Task description:
Please transcribe every record below exactly, leaving out the pictures.

*** Opening of Task material ***

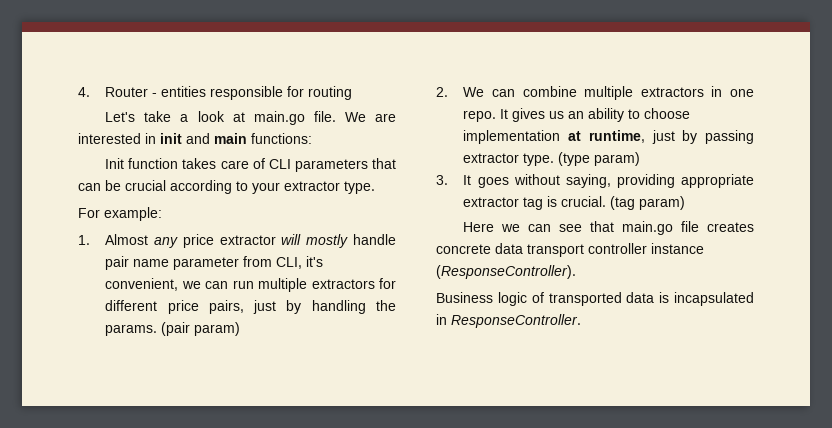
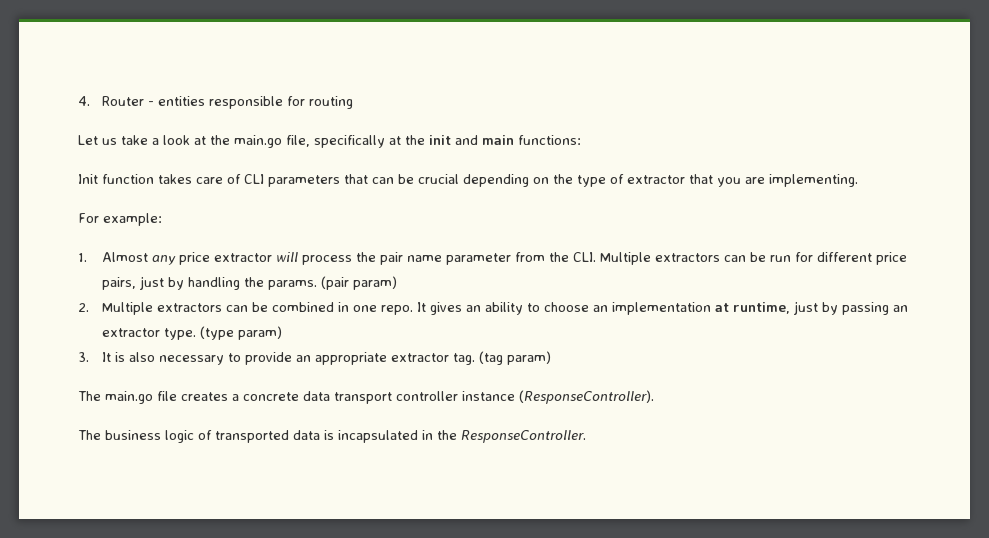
- Let's take a look at main.go file. We are interested in init and main functions:
+ Let us take a look at the main.go file, specifically at the init and main functions:
- Init function takes care of CLI parameters that can be crucial according to your extractor type.
+ Init function takes care of CLI parameters that can be crucial depending on the type of extractor that you are implementing.
- 1. Almost any price extractor will mostly handle pair name parameter from CLI, it's convenient, we can run multiple extractors for different price pairs, just by handling the params.
+ 1. Almost any price extractor will process the pair name parameter from the CLI. Multiple extractors can be run for different price pairs, just by handling the params.
- 2. We can combine multiple extractors in one repo.
+ 2. Multiple extractors can be combined in one repo.
- It gives us an ability to choose implementation at runtime, just by passing extractor type.
+ It gives an ability to choose an implementation at runtime, just by passing an extractor type.
- 3. It goes without saying, providing appropriate extractor tag is crucial. (tag param)
- Here we can see that main.go file creates concrete data transport controller instance (ResponseController).
+ 3. It is also necessary to provide an appropriate extractor tag. (tag param)
+ The main.go file creates a concrete data transport controller instance (ResponseController).
- Business logic of transported data is incapsulated in ResponseController.
+ The business logic of transported data is incapsulated in the ResponseController.

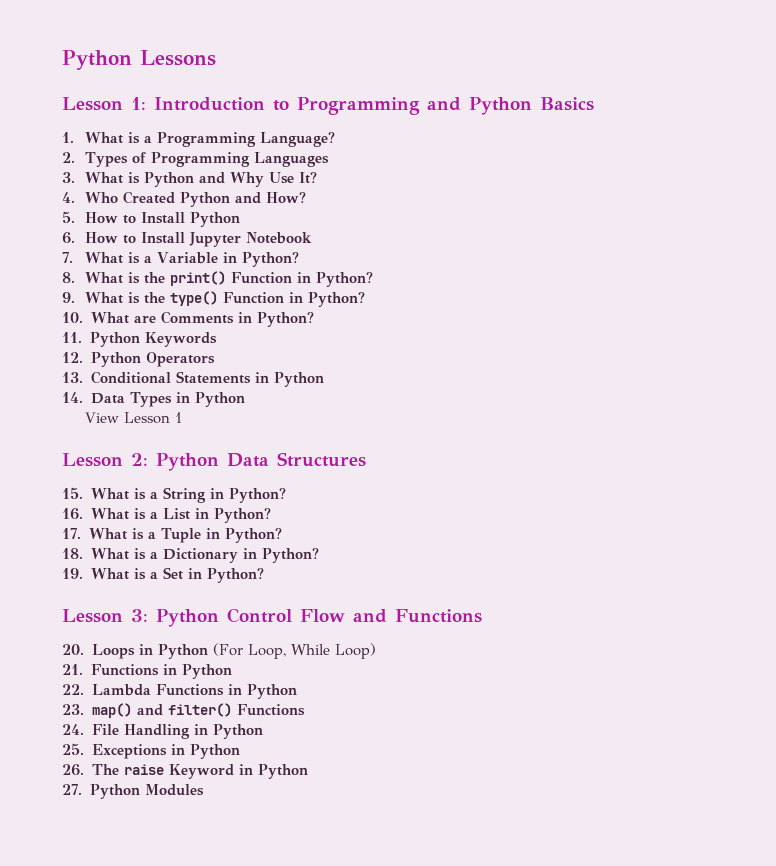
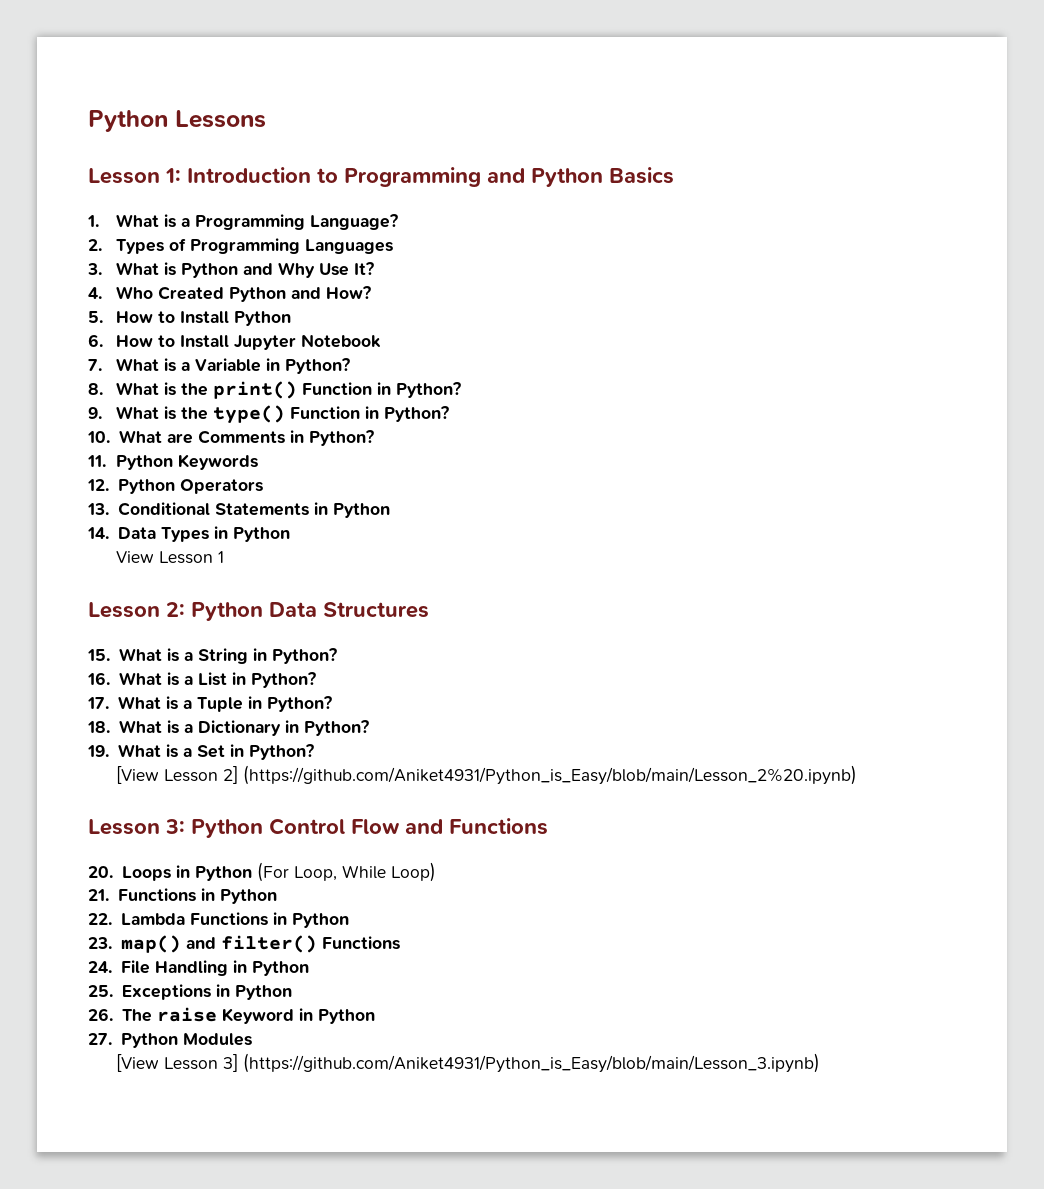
+ [View Lesson 2] (https://github.com/Aniket4931/Python_is_Easy/blob/main/Lesson_2%20.ipynb)
+ [View Lesson 3] (https://github.com/Aniket4931/Python_is_Easy/blob/main/Lesson_3.ipynb)

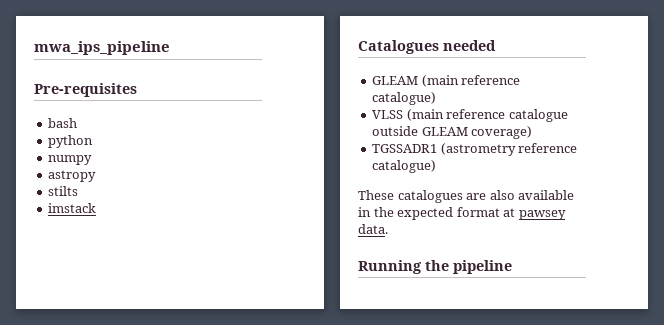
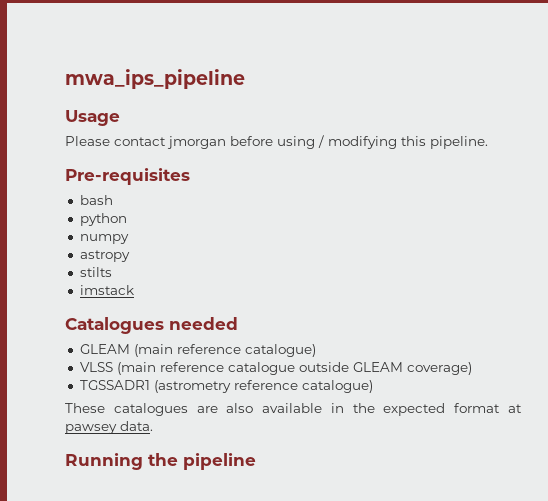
+ Usage
+ Please contact jmorgan before using / modifying this pipeline.

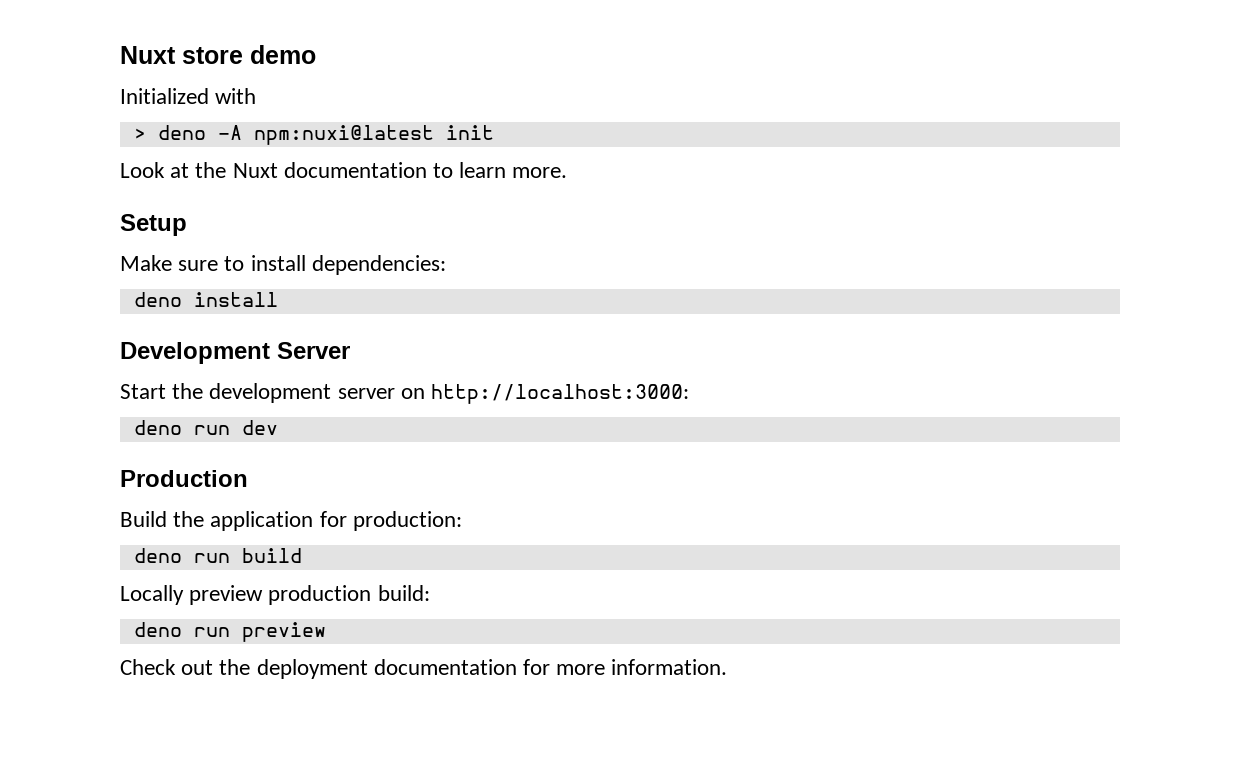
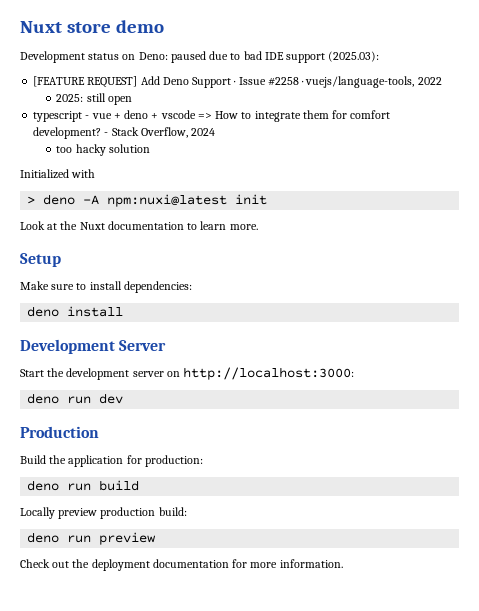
+ Development status on Deno: paused due to bad IDE support (2025.03):
+ [FEATURE REQUEST] Add Deno Support · Issue #2258 · vuejs/language-tools, 2022
+ 2025: still open
+ typescript - vue + deno + vscode => How to integrate them for comfort development? - Stack Overflow, 2024
+ too hacky solution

*** Close of Task material ***

Output for this task:
- Let's take a look at main.go file. We are interested in init and main functions:
+ Let us take a look at the main.go file, specifically at the init and main functions:
- Init function takes care of CLI parameters that can be crucial according to your extractor type.
+ Init function takes care of CLI parameters that can be crucial depending on the type of extractor that you are implementing.
- 1. Almost any price extractor will mostly handle pair name parameter from CLI, it's convenient, we can run multiple extractors for different price pairs, just by handling the params.
+ 1. Almost any price extractor will process the pair name parameter from the CLI. Multiple extractors can be run for different price pairs, just by handling the params.
- 2. We can combine multiple extractors in one repo.
+ 2. Multiple extractors can be combined in one repo.
- It gives us an ability to choose implementation at runtime, just by passing extractor type.
+ It gives an ability to choose an implementation at runtime, just by passing an extractor type.
- 3. It goes without saying, providing appropriate extractor tag is crucial. (tag param)
- Here we can see that main.go file creates concrete data transport controller instance (ResponseController).
+ 3. It is also necessary to provide an appropriate extractor tag. (tag param)
+ The main.go file creates a concrete data transport controller instance (ResponseController).
- Business logic of transported data is incapsulated in ResponseController.
+ The business logic of transported data is incapsulated in the ResponseController.

+ [View Lesson 2] (https://github.com/Aniket4931/Python_is_Easy/blob/main/Lesson_2%20.ipynb)
+ [View Lesson 3] (https://github.com/Aniket4931/Python_is_Easy/blob/main/Lesson_3.ipynb)

+ Usage
+ Please contact jmorgan before using / modifying this pipeline.

+ Development status on Deno: paused due to bad IDE support (2025.03):
+ [FEATURE REQUEST] Add Deno Support · Issue #2258 · vuejs/language-tools, 2022
+ 2025: still open
+ typescript - vue + deno + vscode => How to integrate them for comfort development? - Stack Overflow, 2024
+ too hacky solution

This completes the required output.